- **To do**:
Return each line in the records below that includes "Star".

- **Given information**:
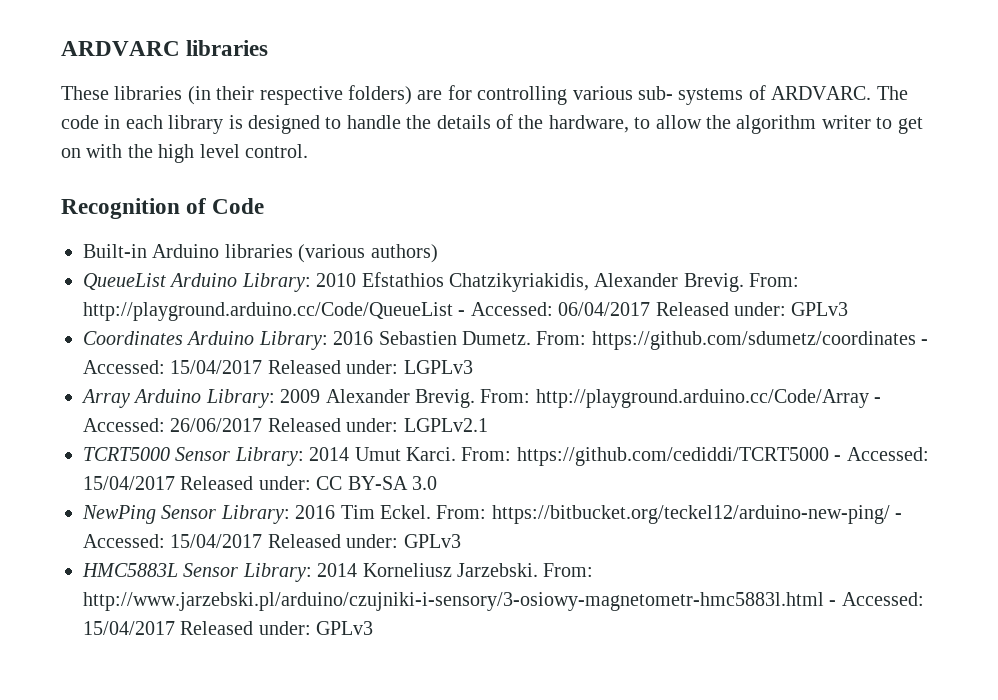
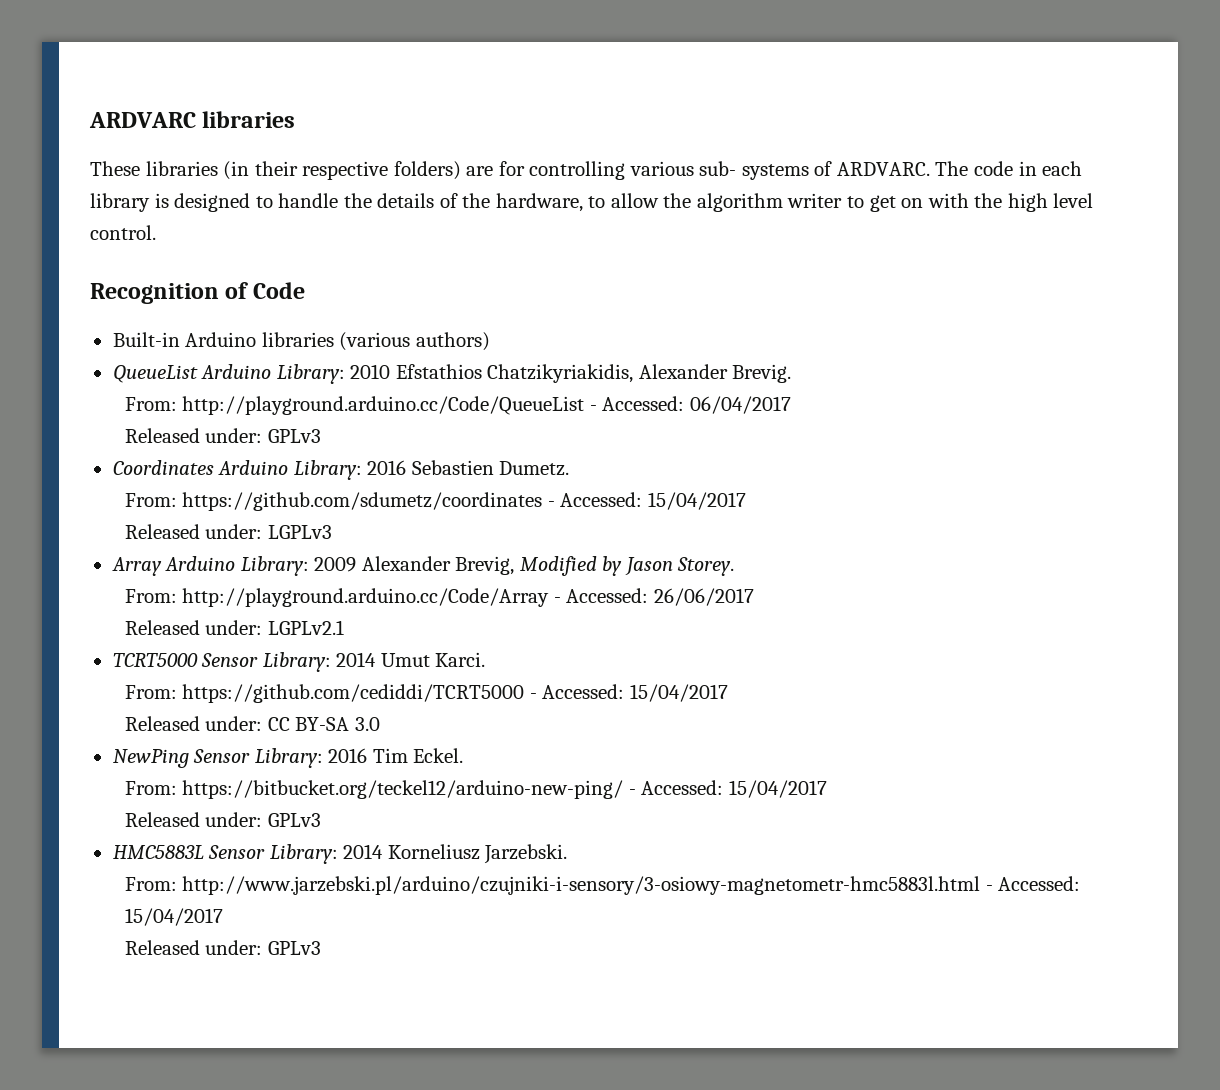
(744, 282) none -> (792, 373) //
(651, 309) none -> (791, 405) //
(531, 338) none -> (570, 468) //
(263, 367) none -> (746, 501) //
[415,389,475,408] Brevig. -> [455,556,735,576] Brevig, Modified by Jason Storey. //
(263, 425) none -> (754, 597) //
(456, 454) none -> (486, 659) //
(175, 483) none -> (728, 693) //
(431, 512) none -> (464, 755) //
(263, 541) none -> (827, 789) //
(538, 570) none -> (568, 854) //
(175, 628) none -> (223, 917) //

---

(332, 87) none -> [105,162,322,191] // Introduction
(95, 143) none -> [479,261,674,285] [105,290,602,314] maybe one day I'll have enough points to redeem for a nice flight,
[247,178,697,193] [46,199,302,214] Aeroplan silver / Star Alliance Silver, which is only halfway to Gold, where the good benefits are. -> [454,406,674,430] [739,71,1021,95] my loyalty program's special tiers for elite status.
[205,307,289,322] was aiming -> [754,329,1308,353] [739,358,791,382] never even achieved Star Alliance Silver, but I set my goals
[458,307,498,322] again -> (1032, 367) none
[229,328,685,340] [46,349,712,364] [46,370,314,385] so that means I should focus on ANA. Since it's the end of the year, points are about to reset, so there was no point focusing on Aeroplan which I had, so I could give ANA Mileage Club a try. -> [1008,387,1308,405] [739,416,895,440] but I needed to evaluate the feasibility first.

- **Exercise solution**:
[247,178,697,193] [46,199,302,214] Aeroplan silver / Star Alliance Silver, which is only halfway to Gold, where the good benefits are. -> [454,406,674,430] [739,71,1021,95] my loyalty program's special tiers for elite status.
[205,307,289,322] was aiming -> [754,329,1308,353] [739,358,791,382] never even achieved Star Alliance Silver, but I set my goals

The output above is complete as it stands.